** GIVEN ENTRIES follows **

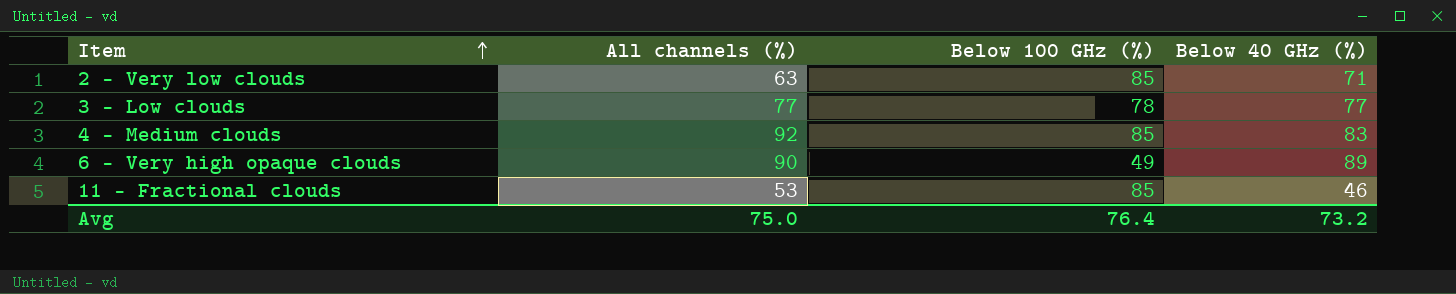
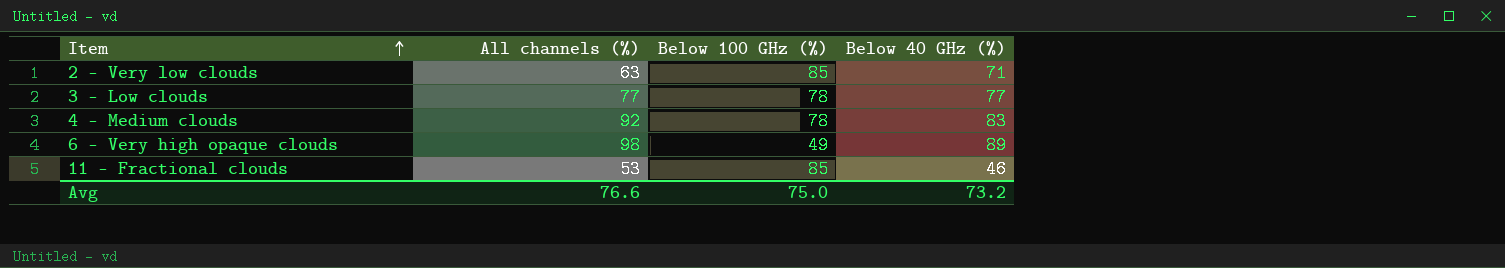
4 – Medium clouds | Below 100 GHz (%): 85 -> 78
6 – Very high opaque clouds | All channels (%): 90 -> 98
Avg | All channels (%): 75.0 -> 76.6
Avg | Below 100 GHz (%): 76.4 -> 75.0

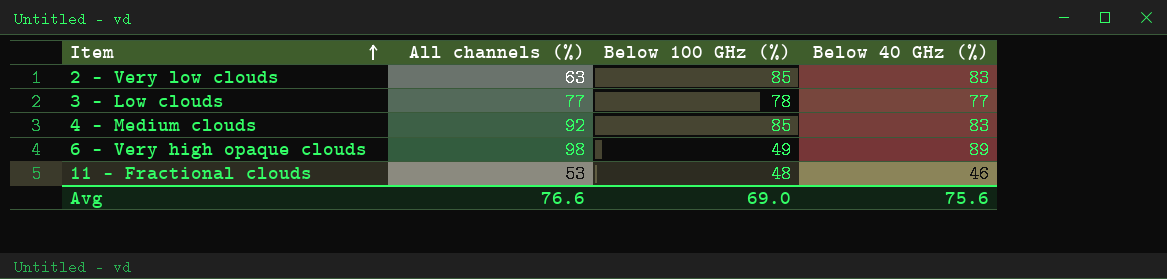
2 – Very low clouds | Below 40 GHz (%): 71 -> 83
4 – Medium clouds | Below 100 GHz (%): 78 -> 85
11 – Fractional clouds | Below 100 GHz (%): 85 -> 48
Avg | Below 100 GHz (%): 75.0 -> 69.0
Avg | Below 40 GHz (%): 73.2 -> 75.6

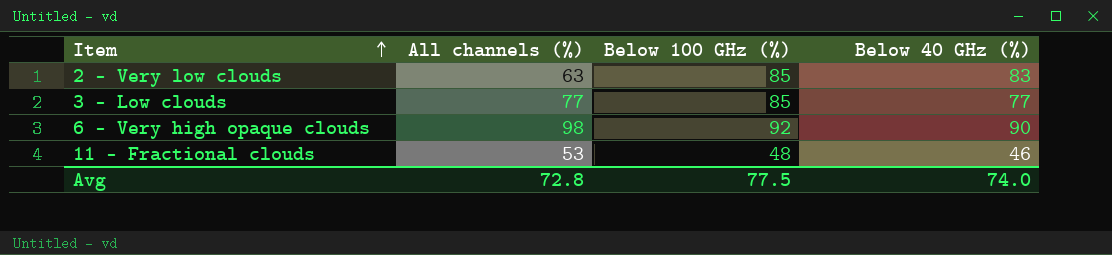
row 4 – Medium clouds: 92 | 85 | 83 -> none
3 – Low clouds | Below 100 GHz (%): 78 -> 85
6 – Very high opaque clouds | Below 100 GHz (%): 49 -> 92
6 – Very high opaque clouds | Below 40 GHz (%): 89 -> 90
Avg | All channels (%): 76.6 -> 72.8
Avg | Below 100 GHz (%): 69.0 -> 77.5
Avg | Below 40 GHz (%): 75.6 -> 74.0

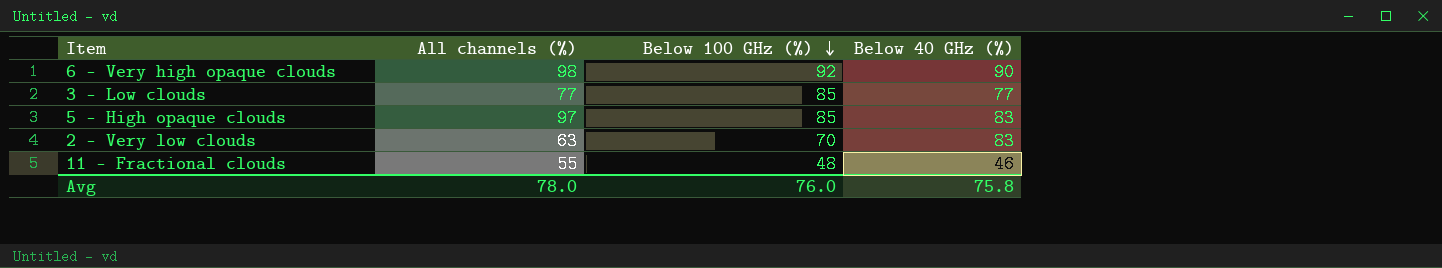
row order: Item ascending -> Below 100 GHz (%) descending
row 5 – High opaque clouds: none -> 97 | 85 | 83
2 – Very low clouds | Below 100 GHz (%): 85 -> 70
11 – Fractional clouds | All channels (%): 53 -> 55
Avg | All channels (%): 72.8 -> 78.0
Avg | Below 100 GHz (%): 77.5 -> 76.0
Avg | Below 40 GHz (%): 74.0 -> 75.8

** End of GIVEN ENTRIES **
** GIVEN ENTRIES follows **

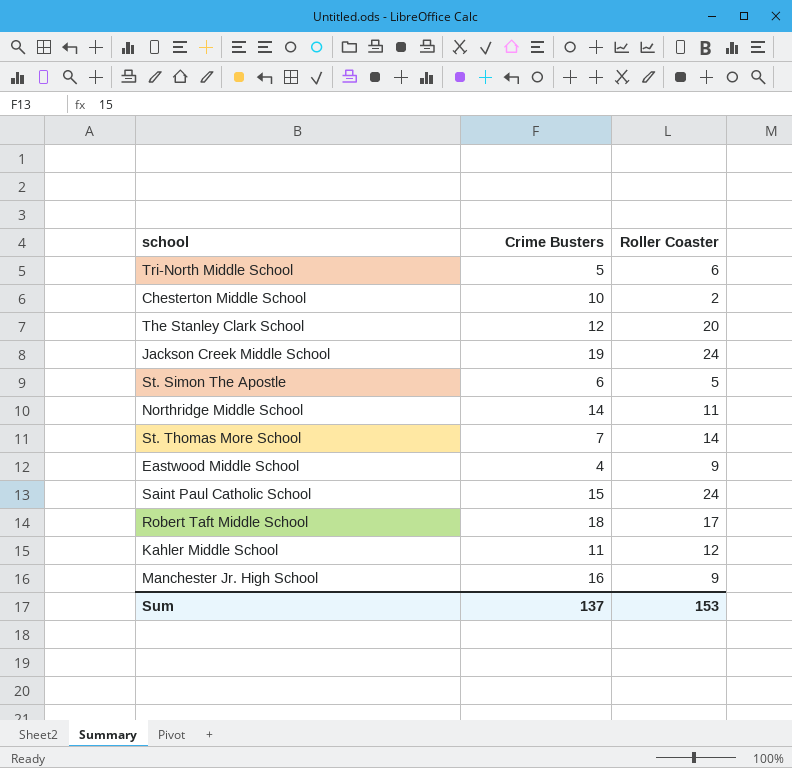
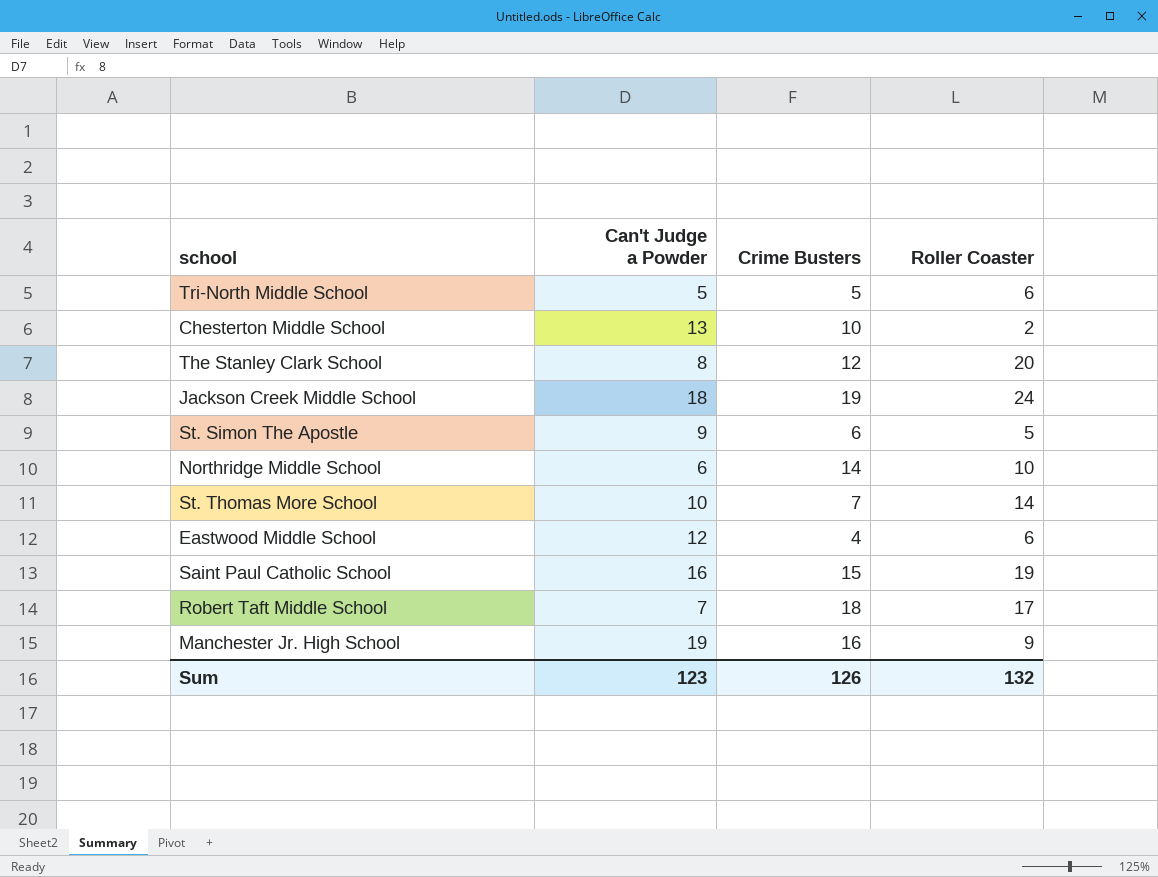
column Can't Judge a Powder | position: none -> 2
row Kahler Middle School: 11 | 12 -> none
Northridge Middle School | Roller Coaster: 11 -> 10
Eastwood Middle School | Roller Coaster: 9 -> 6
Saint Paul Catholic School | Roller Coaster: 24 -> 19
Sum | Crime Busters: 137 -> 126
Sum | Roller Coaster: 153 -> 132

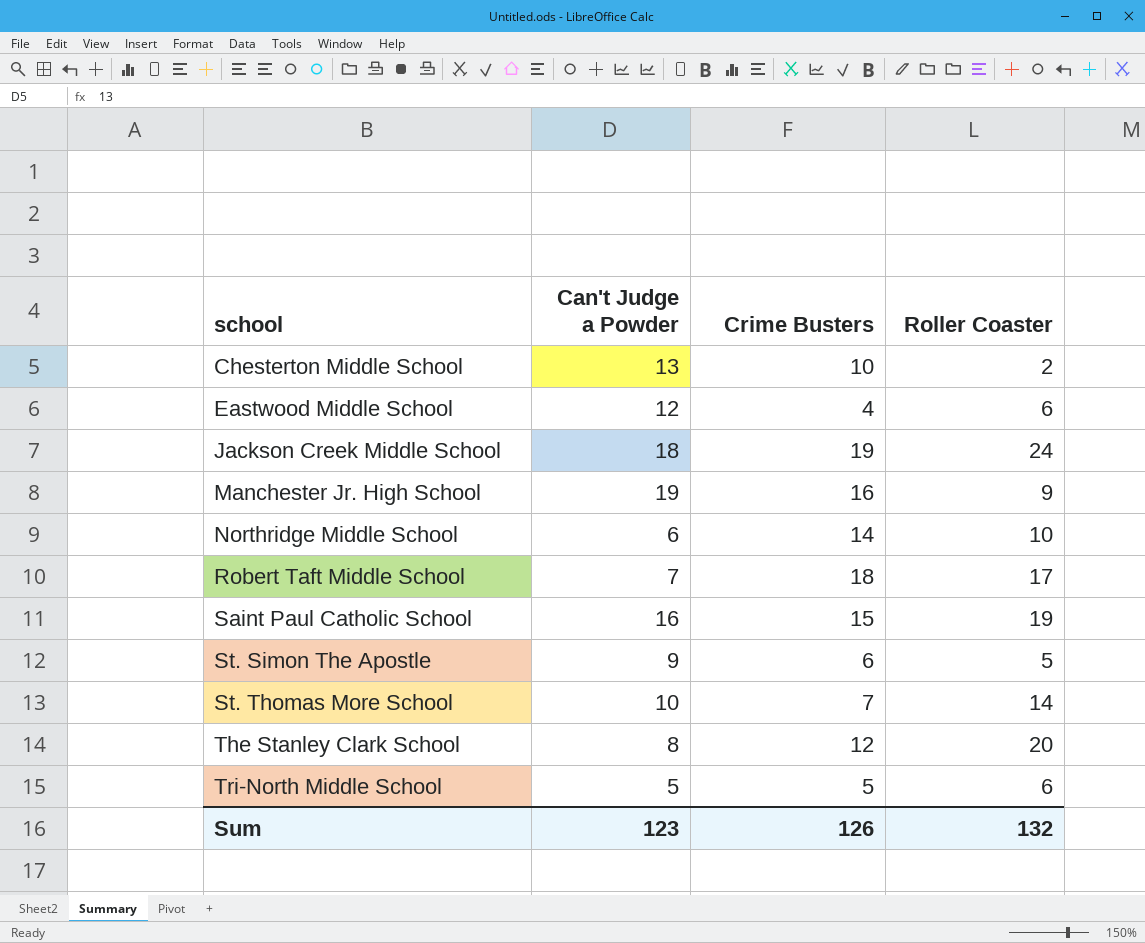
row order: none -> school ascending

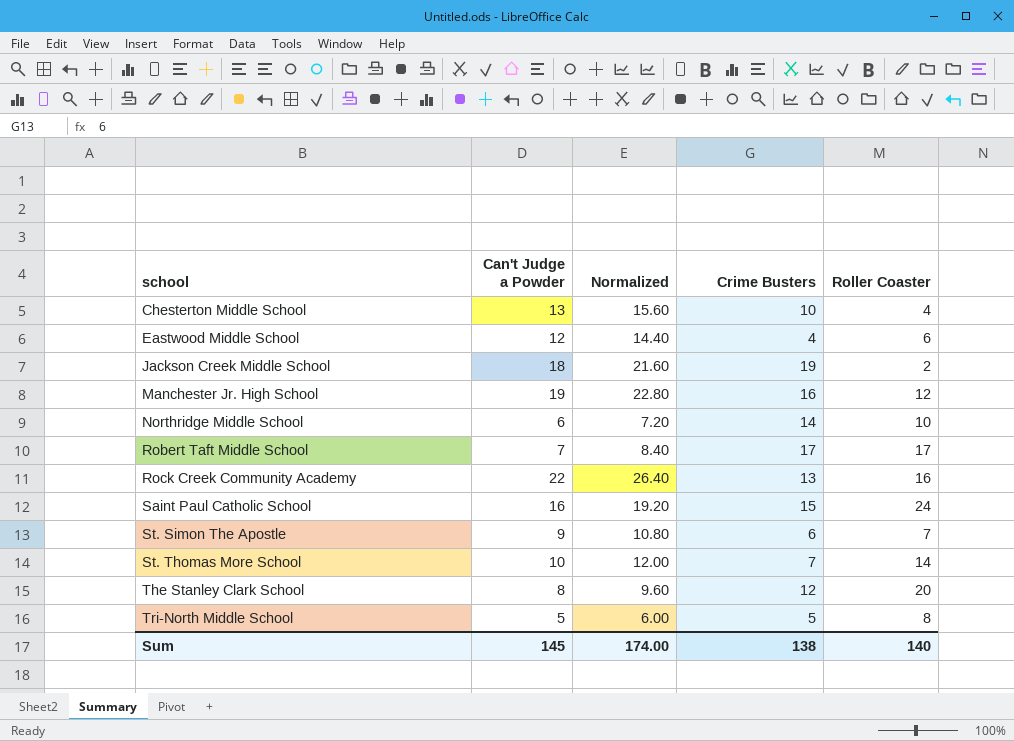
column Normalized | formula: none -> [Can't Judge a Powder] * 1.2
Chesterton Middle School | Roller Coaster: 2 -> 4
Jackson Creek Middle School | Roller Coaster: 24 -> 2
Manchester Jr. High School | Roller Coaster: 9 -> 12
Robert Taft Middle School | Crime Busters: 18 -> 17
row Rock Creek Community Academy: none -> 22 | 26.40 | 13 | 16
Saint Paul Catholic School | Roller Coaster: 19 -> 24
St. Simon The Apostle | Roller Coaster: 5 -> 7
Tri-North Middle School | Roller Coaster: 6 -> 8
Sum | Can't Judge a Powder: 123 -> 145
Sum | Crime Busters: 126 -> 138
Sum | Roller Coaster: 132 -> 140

** End of GIVEN ENTRIES **

## ASSIGNMENT
In the records above, find each line with the word "Judge" and copy it.

## EXERCISE RESPONSE
column Can't Judge a Powder | position: none -> 2
column Normalized | formula: none -> [Can't Judge a Powder] * 1.2
Sum | Can't Judge a Powder: 123 -> 145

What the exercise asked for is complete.